The show brings us back to the life of Ash (Ashley Joanna Williams); an unsung hero who hasn’t been able to make much out of his life since his return from the 1300 AD. He is occupied as a stock boy at a value store. While he remains alone in a trailer, drinking at bars like a lone wolf; there is some romantic spark between his co-workers Pablo and Kelly. The drabness of Ash’s mundane tasks is; however, soon upturned as he is once again summoned to fight the titular Evil Dead. The premise marks the start of a long impending quest to save humanity. And in his rough and riveting journey, Ash is not alone. His friends too, join him in his mission of saving the world.

Set against a magnificently choreographed scary set, the comedy and horror in this rolling slapstick are both visceral. The show is nowhere serious, I repeat, nowhere. There are terrifying beasts on the loose, after of course a hilarious accident; yet, the aura is as relaxed as it could be. Undoubtedly, this single feature does not let the comedy drain out of an absolutely terrifying show.

The best part of the show is that it tears through the storyline and mythology just like it tears through slaughtering bodies. There is always some emotional camaraderie, but not much time is wasted on them. The gore, which is utterly hilarious and disgusting, conjures up for a thick, enthralling ride. The scatological humor can incorporate babies and corpses in a single scene and allow us to howl with laughter.
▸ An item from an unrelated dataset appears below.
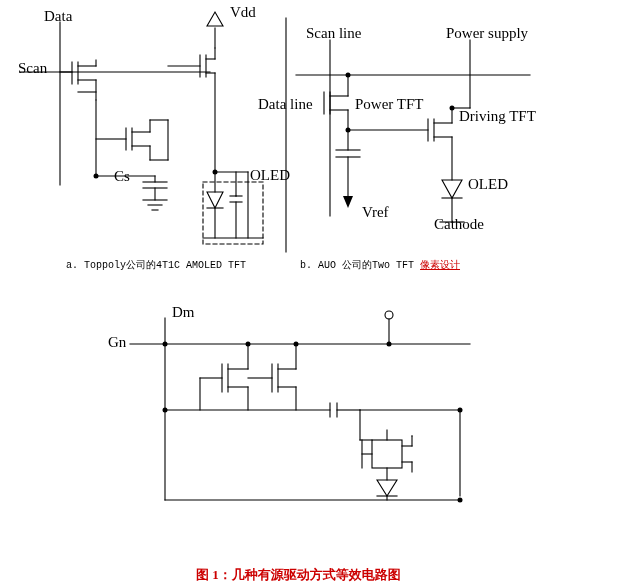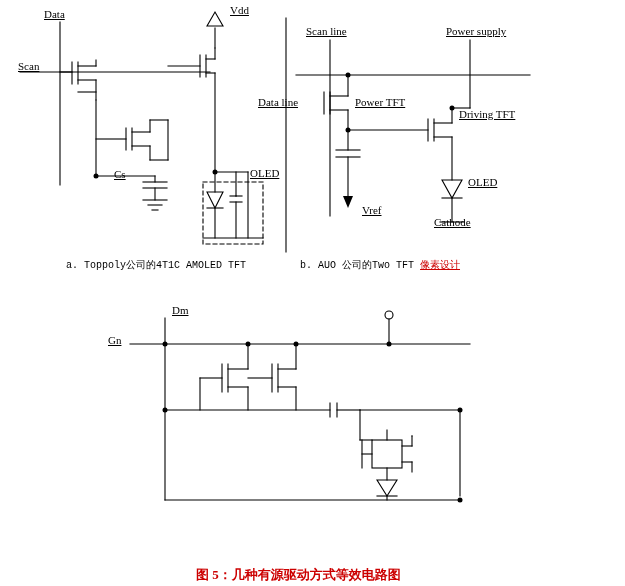"Data" .lbl { font-size: 11px -> 15px; text-decoration: underline -> none }
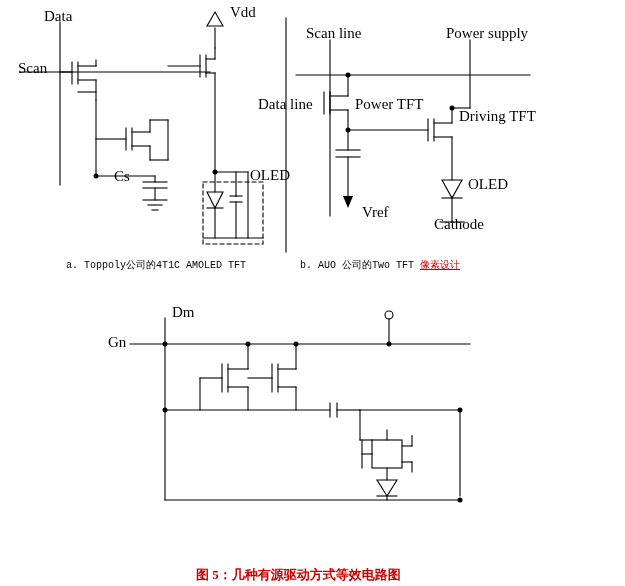"图 5：几种有源驱动方式等效电路图" span.title { text: 5 -> 1 }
The show has garnered only generally favorable reviews. In this audacious reboot, Campbellhe boomstick-wielding, Deadite-slaying Ash could sells on the most things. He knows how to blend all the quips, chainsaws and blood into a farce, and he does it with fine perfection. Dana DeLorenzo’s Kelly Maxwell is strict, and in the guise of her no-nonsense demeanor she carefully obscures her emotionally vulnerable self. Ray Santiago’s Pablo has a tongue-in-cheek humility in his speech which complements the intricately-grotesque plot. Casting director Grey invests a lot when she is picking victims that will eventually be slain. Seeing dapper characters give masterful shots as eerie, creepy demons is something we obtain exclusively from Ash Vs. Evil Dead.

Raimi’s creative finesse and Bruce Campbell’s tour de force charisma give rise to groundbreaking premieres and climaxes. Episodes occasionally get new writers and directors, but none damage the standard of hilarity on the show. Watching the production come up with crazy kills and challenging set pieces is nearly as fun as hearing Ash’s continuous wisecracking, making “Ash vs. Evil Dead” quite possibly the most fun you can find on television. Cancelled after three seasons in 2018, the show still occupies a safe place in our hearts. It did not only relinquish any reservations towards aging heroes, but also provided a working example of how to scare and make people laugh simultaneously.